Solution - an assembly which can be physically disassembled into the 6 individual pieces by a series of moves.
Level of Solution - the minimum number of moves required in order to separate the assembly into at least two parts.
Level-type - solution levels for an assembly using length-6, length-8, length-10 and length-12 pieces. (e.g. level-type 2-3-0-0 means level 2 with length 6 pieces; level 3 with length 8 pieces, and no solution with length 10 or longer.)
Partial Solution - an assembly which can be split into at least two parts with moves (described above). Complete disassembly may or may not be possible.

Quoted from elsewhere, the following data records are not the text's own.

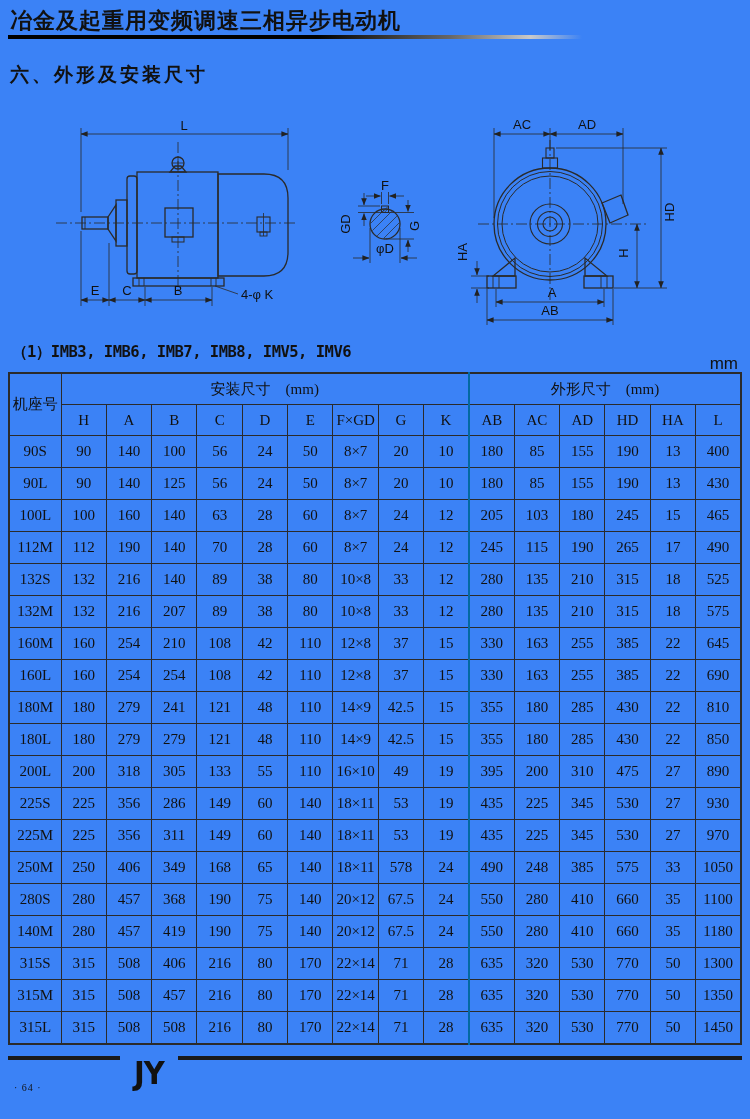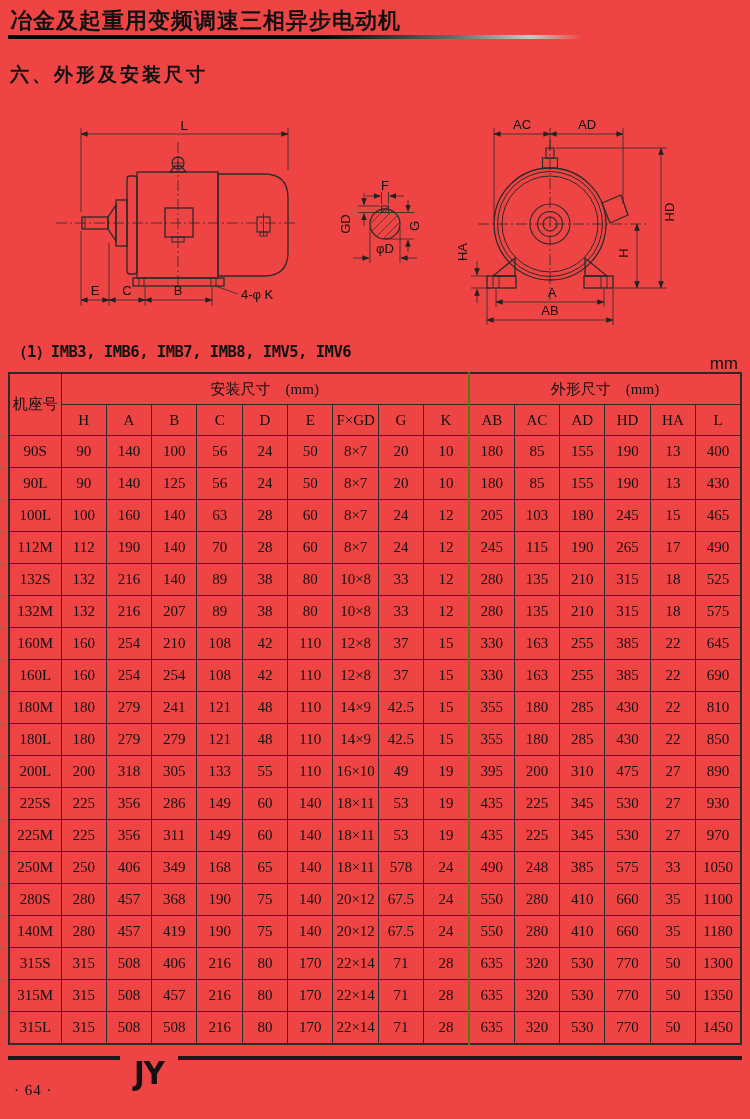"冶金及起重用变频调速三相异步电动机" .page { background: #ef4444 -> #3b82f6 }
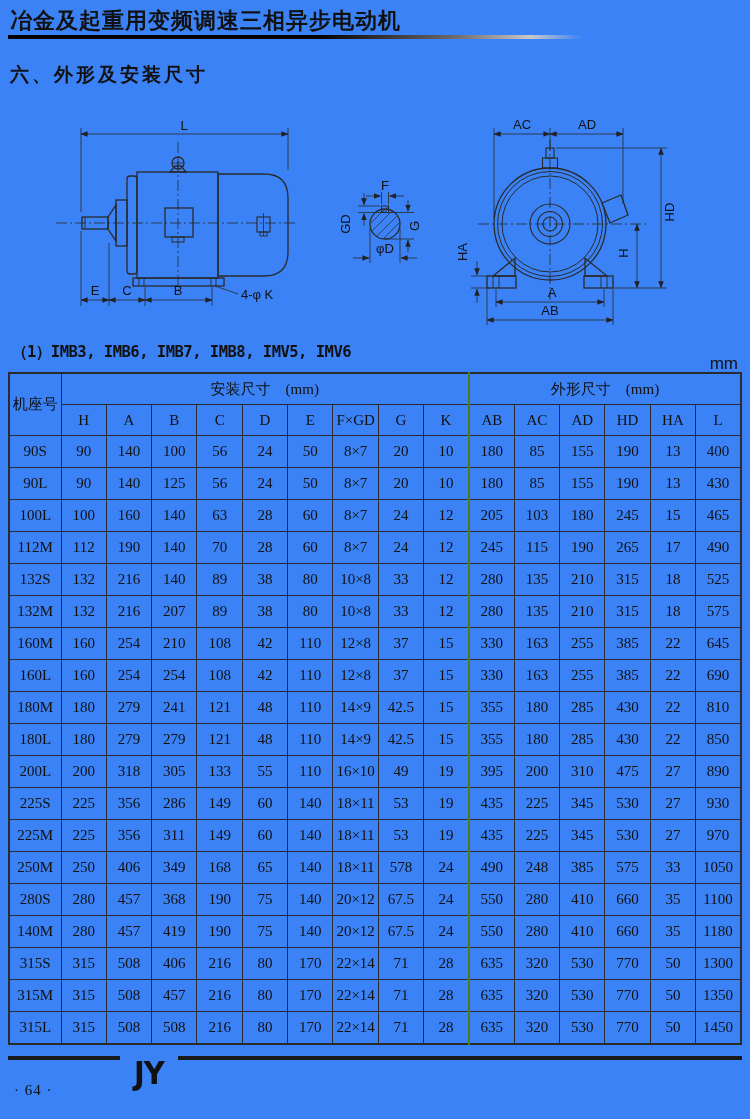"安装尺寸 (mm)" .dims .thick-r { border-right: 2px solid #4d7c0f -> 2px solid #0369a1 }
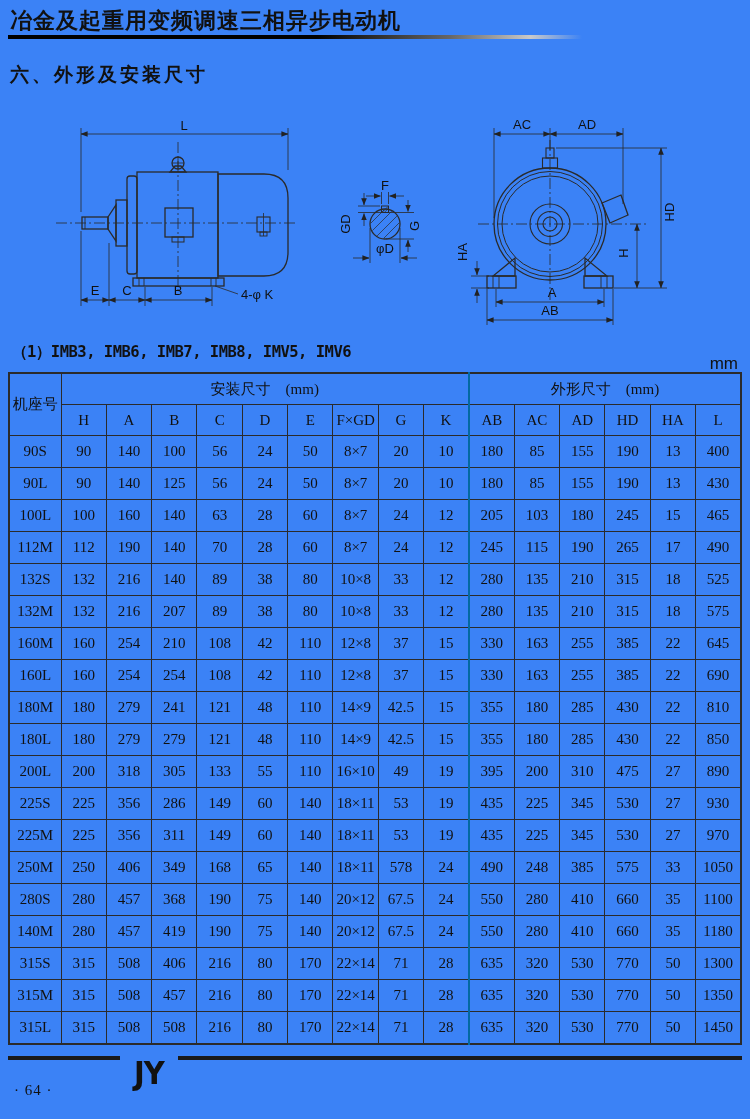"· 64 ·" .page-number { font-size: 15px -> 10px }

Unique Solution - the physical pieces which are used to make a particular assembly can frequently be used to make other, different assemblies. If only one of the assemblies which can be formed from these pieces has a solution (can be taken completely apart), then this solution is called a unique solution.
Assembly with Movement - some moves with the pieces are possibly, but no disassembly is possible.
State - an arrangement of the pieces which can be reached by moves as described above. A state is uniquely described by the displacements of each piece in the 3 directions from its original position, with one of the 6 pieces being held fixed.
Notchable Piece - a piece which can be cut from a square rod of wood by making cuts perpendicular to the axis of the rod with repeated passes of a regular blade or with a dado blade. Generally speaking, notchable pieces have no "inside" corners or other areas that would require chiseling parts out or gluing cubes in.
Notchable Assembly (Solution) - an assembly (solution) in which each of the 6 pieces is notchable.
Ambiguous Piece - a piece which can be rotated about its long axis in more than one way for placement in an assembled 6-piece burr without creating external holes.
Apart Code - a shorthand notation for denoting the method for removing the first piece from an assembly. This allows for easy comparison of moves between two different assemblies.
GENDA (GENeral DisAssembly program) - used to analyze interlocking puzzles built up from cubes to see if they can be taken apart.
FDA (Fast Disassembly Analysis) - a fast version of the GENDA program which finds partial solutions of 6-piece burrs only.
BURR6 - an assembly & disassembly program used for 6-piece burrs. The program determines all ways 6 given pieces can be assembled into a 6-piece burr, and then uses the GENDA routines to complete the analysis.
MATR - formula for converting a physical 6-piece burr piece with some of its 12 cubes removed into a number from 1-4096. The resulting matrix can then be used to quickly rule out disconnected pieces, identify duplicate pieces, and other tasks. See section III.C.
LL - a simple, compact way of representing a 6-piece burr assembly. It consists of 32 1-digit numbers from 0-6. See Section IV.D. and the Love's Dozen and Computer's Choice Unique-10 examples.
JRM (for Journal of Recreational Mathematics) - earliest 6-piece burr analysis which was restricted to solid, notchable solutions. See [3].
SCIAM (for Scientific American) - analysis of solid, general (un-notchable) 6-piece burr solutions. See [2], [4] and [7].
NOTC - analysis of holey, notchable 6-piece burrs.
HB6 - analysis of holey, general 6-piece burrs.
GB6 - first phase of HB6 analysis which was used to analyze holey 6-piece burrs with from 0 to 5 holes.
IB6 - programs used in the HB6 analysis for assemblies with from 16 to 20 holes.